Anay Shukla |
First, let us lay down the context in which this debate is set. Innovation is commonly understood as the act of innovating. An innovation may be of the end product or a new process. However, it is our understanding that this debate is set in the backdrop of the first meaning.
With this understanding, it is our submission that the Indian Patent Law (Patent Law) has failed to promote and nurture innovation.
At the outset, we concede that any patent law does reward the innovator by granting limited but exclusive license to exploit his or her innovation and consequently encourages innovators to innovate, thereby promoting innovation. The Patent Law is no exception. It grants an exclusive license to exploit a patent for twenty years.
Unfortunately, our patent grant system is encumbered with delays in examination process, and the pre- as well as post- grant oppositions, due to which the grant of patent is considerably delayed, sometimes by three to four years, which acts as a disincentive.
Moreover, there are several inventions in the healthcare sector that are entitled to patent grant, e.g. ‘method of medical treatment for an ailment’ but are not considered patentable under law. This has curbed any scope of innovation in the said fields. On similar lines, invention of ‘new use’ of existing substance is not patentable unless there is an ‘enhancement of the known efficacy’. What constitutes ‘enhancement’ is unclear.
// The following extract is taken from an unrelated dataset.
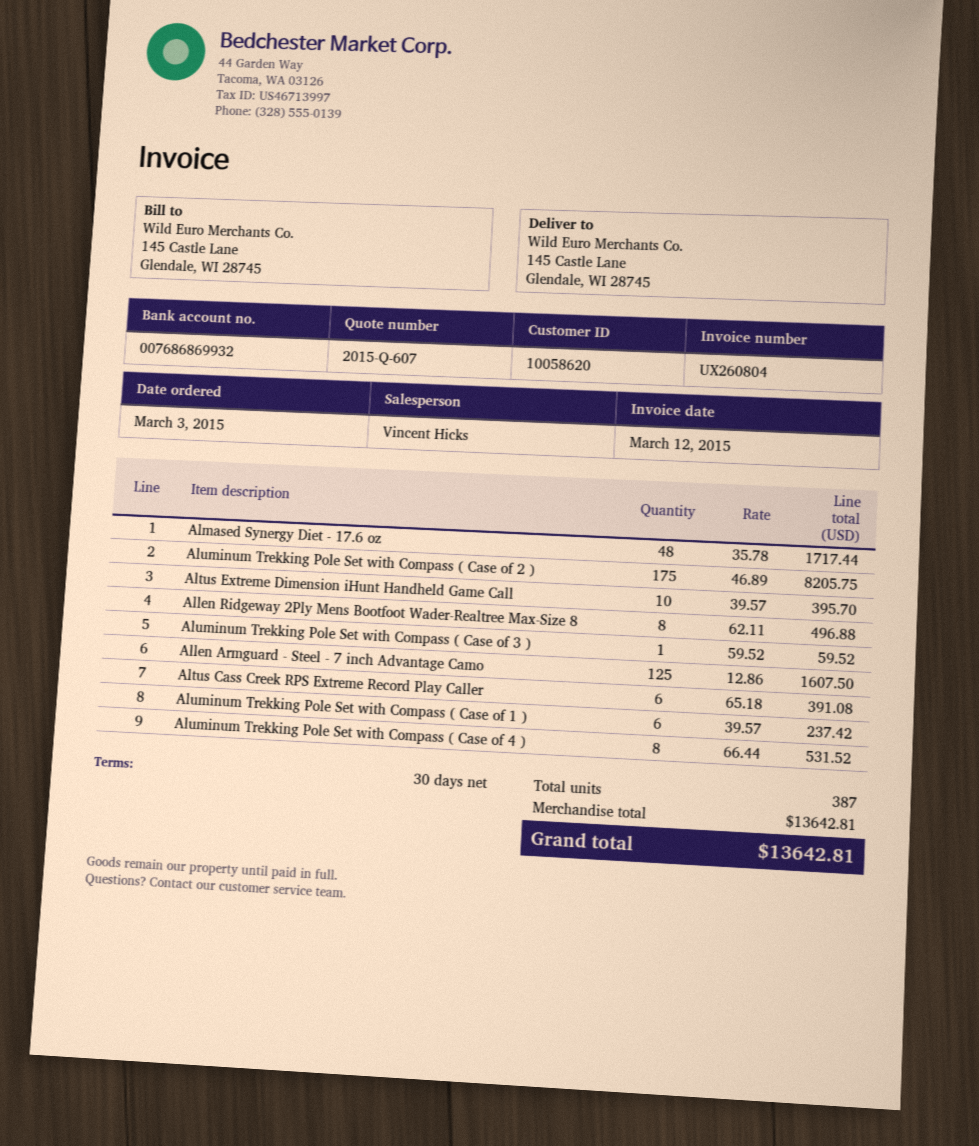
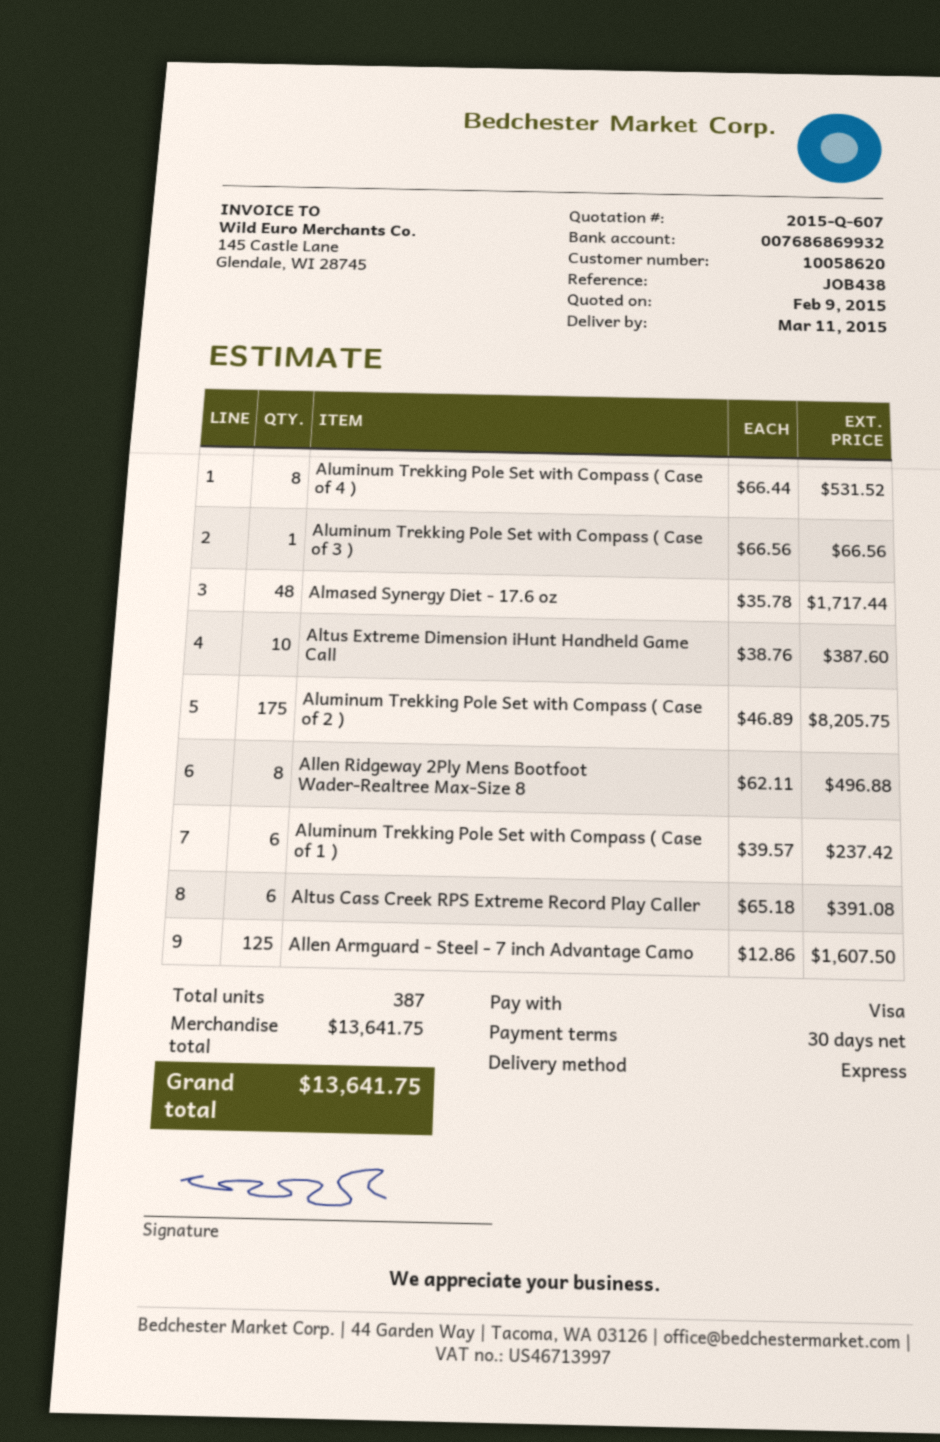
Altus Extreme Dimension iHunt Handheld Game Call: 10 x 39.57 = 395.70 -> 10 x 38.76 = 387.60
Aluminum Trekking Pole Set with Compass ( Case of 3 ): 1 x 59.52 = 59.52 -> 1 x 66.56 = 66.56
subtotal: 13642.81 -> 13641.75
total: 13642.81 -> 13641.75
Several patents have been refused in India on this ground alone.
Further, what good is an exclusive license if the exclusivity is conditional? Under the ‘compulsory licensing’ provision of Patent Law, the innovator may be forced to license his innovation to a third party, and in return receive ‘reasonable royalty’ from him. It won’t be a stretch to say that in relation to the pharma innovations, many innovators live in the fear of compulsory license throughout the patent – life, and this feeling is worsened by absence of definitive guidelines for determination of situations in which the CL may be granted and for determination of ‘reasonable royalty’.
Even after an innovation receives a patent, the innovator remains uncertain about his ability to commercially exploit his innovation at the fullest. The Patent Law does not envisage extension of patent duration on grounds of time spent for receiving marketing approval to sell patented product. Marketing approval for products such as pharmaceuticals may take years. That is to say, under the IPL (Intellectual Property Law) the tenure for commercial exploitation of the product is effectively a fraction of the total tenure of the patent. This isn’t the case in the US and many European countries where exists a provision for ‘supplementary protection’. Lastly, there is no data exclusivity in India. Therefore, the generic players are in position to take a piggy back ride on the data submitted by the innovator. Thus, there are many Indian comings under the Patent Law and other laws relating to patentability and commercial exploitation of innovation, which have resulted in its failure to promote and nurture innovation.